• **ASSIGNED TASK**: Only the lines from the one holding "table.size-table tbody tr.odd" through the end of the records below are to be reproduced exactly, and pictures are to be omitted.

• **DATA SECTION**:
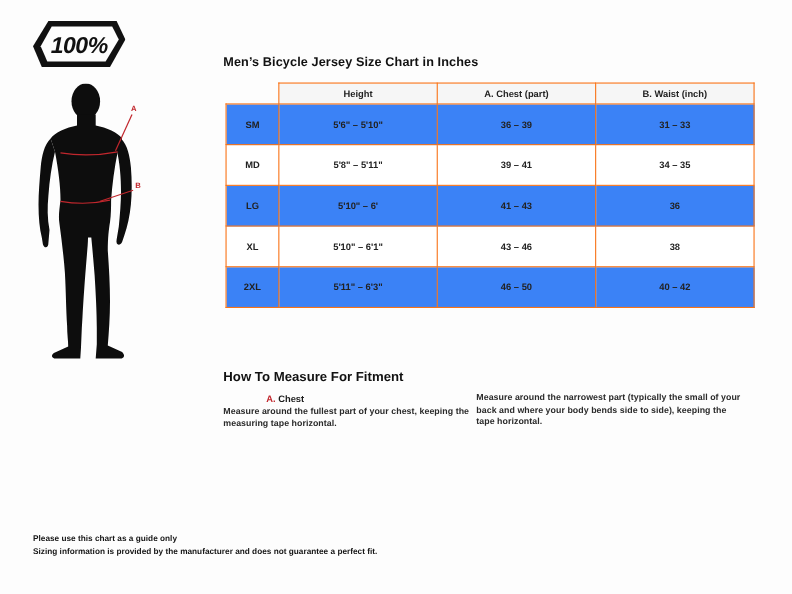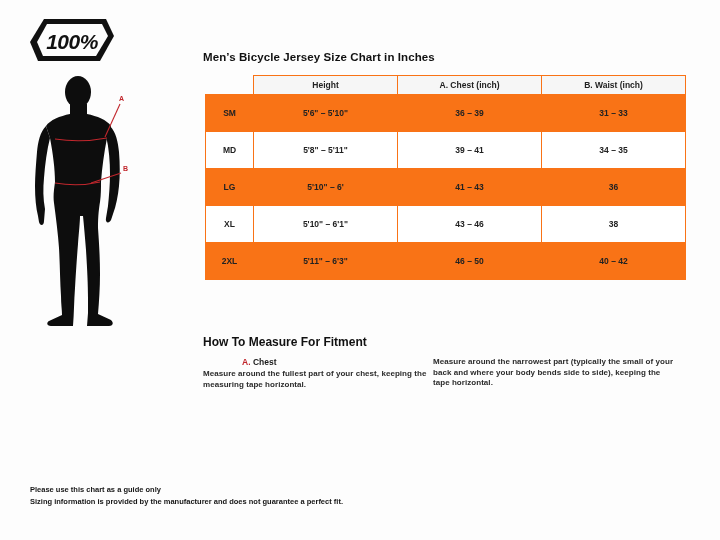"A. Chest (inch)" th { text: inch -> part }
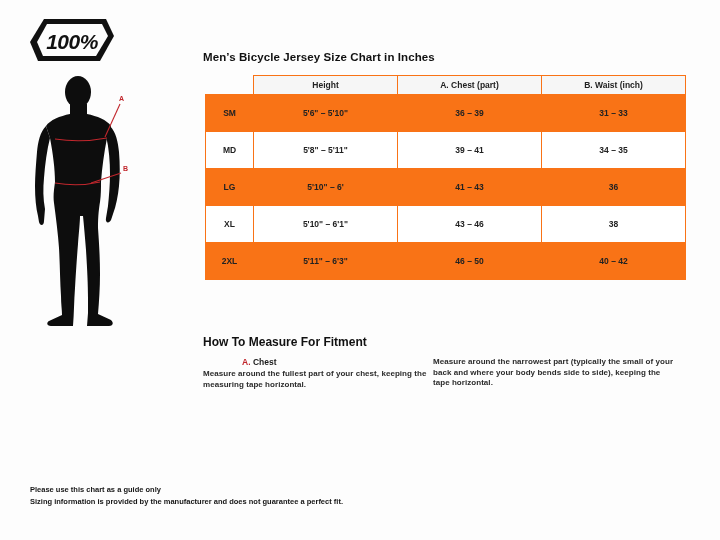"SM" table.size-table tbody tr.odd { background: #f97316 -> #3b82f6 }
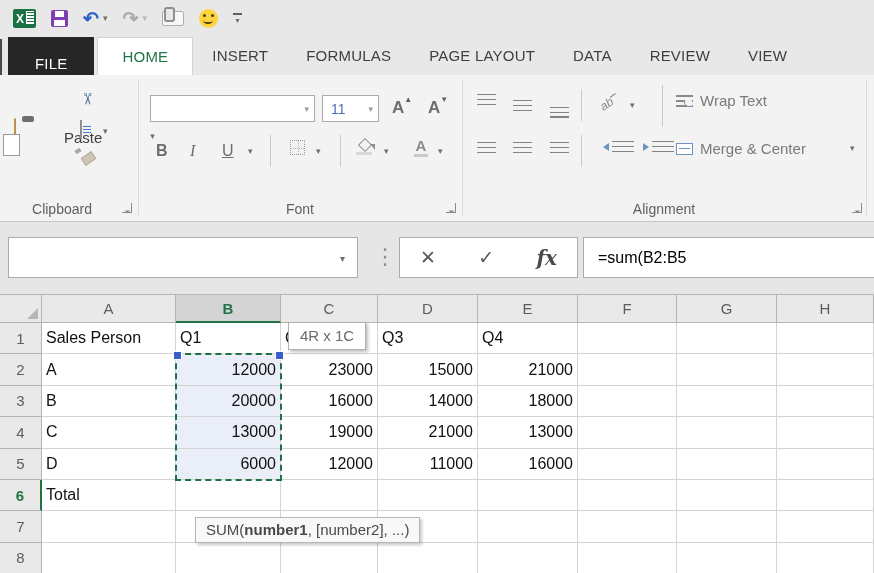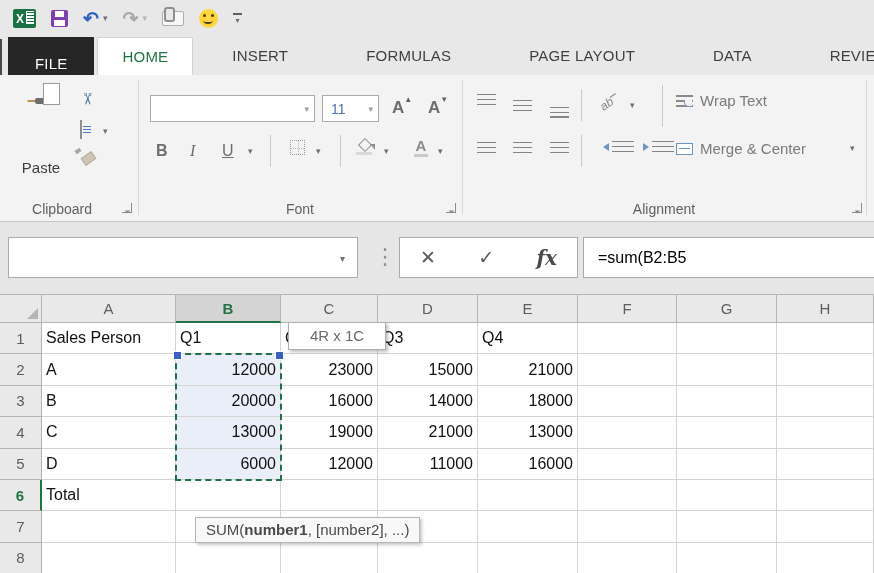"INSERT" .tab { padding: 0 39px -> 0 19px }
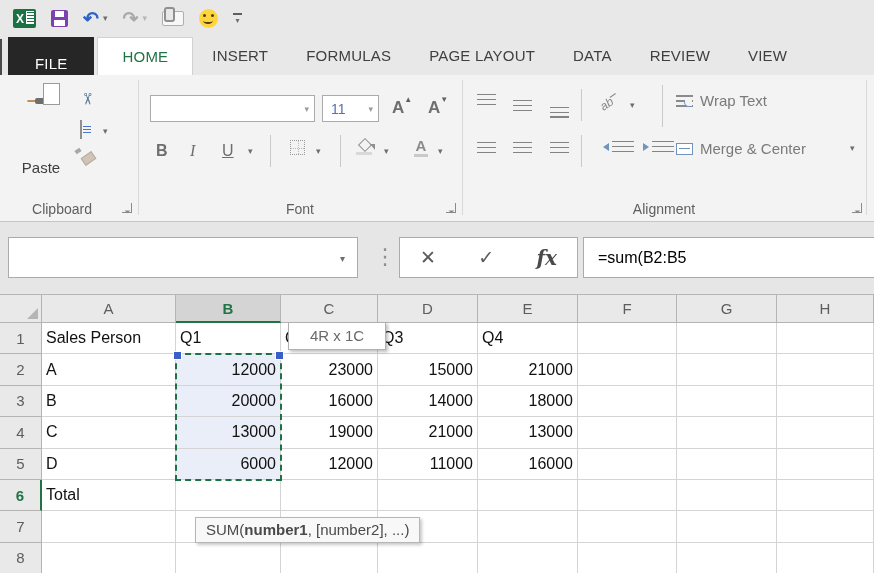"Paste" .paste-btn { flex-direction: column -> row; top: 21px -> 8px }
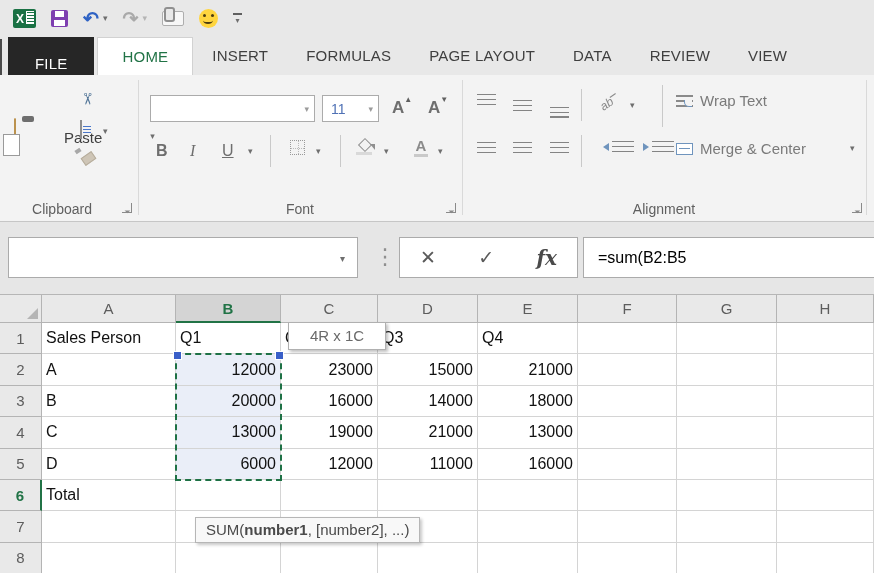"4R x 1C" .tt-range { padding: 0 21px -> 0 11px }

• **EXERCISE OUTPUT**:
"SM" table.size-table tbody tr.odd { background: #f97316 -> #3b82f6 }
"INSERT" .tab { padding: 0 39px -> 0 19px }
"Paste" .paste-btn { flex-direction: column -> row; top: 21px -> 8px }
"4R x 1C" .tt-range { padding: 0 21px -> 0 11px }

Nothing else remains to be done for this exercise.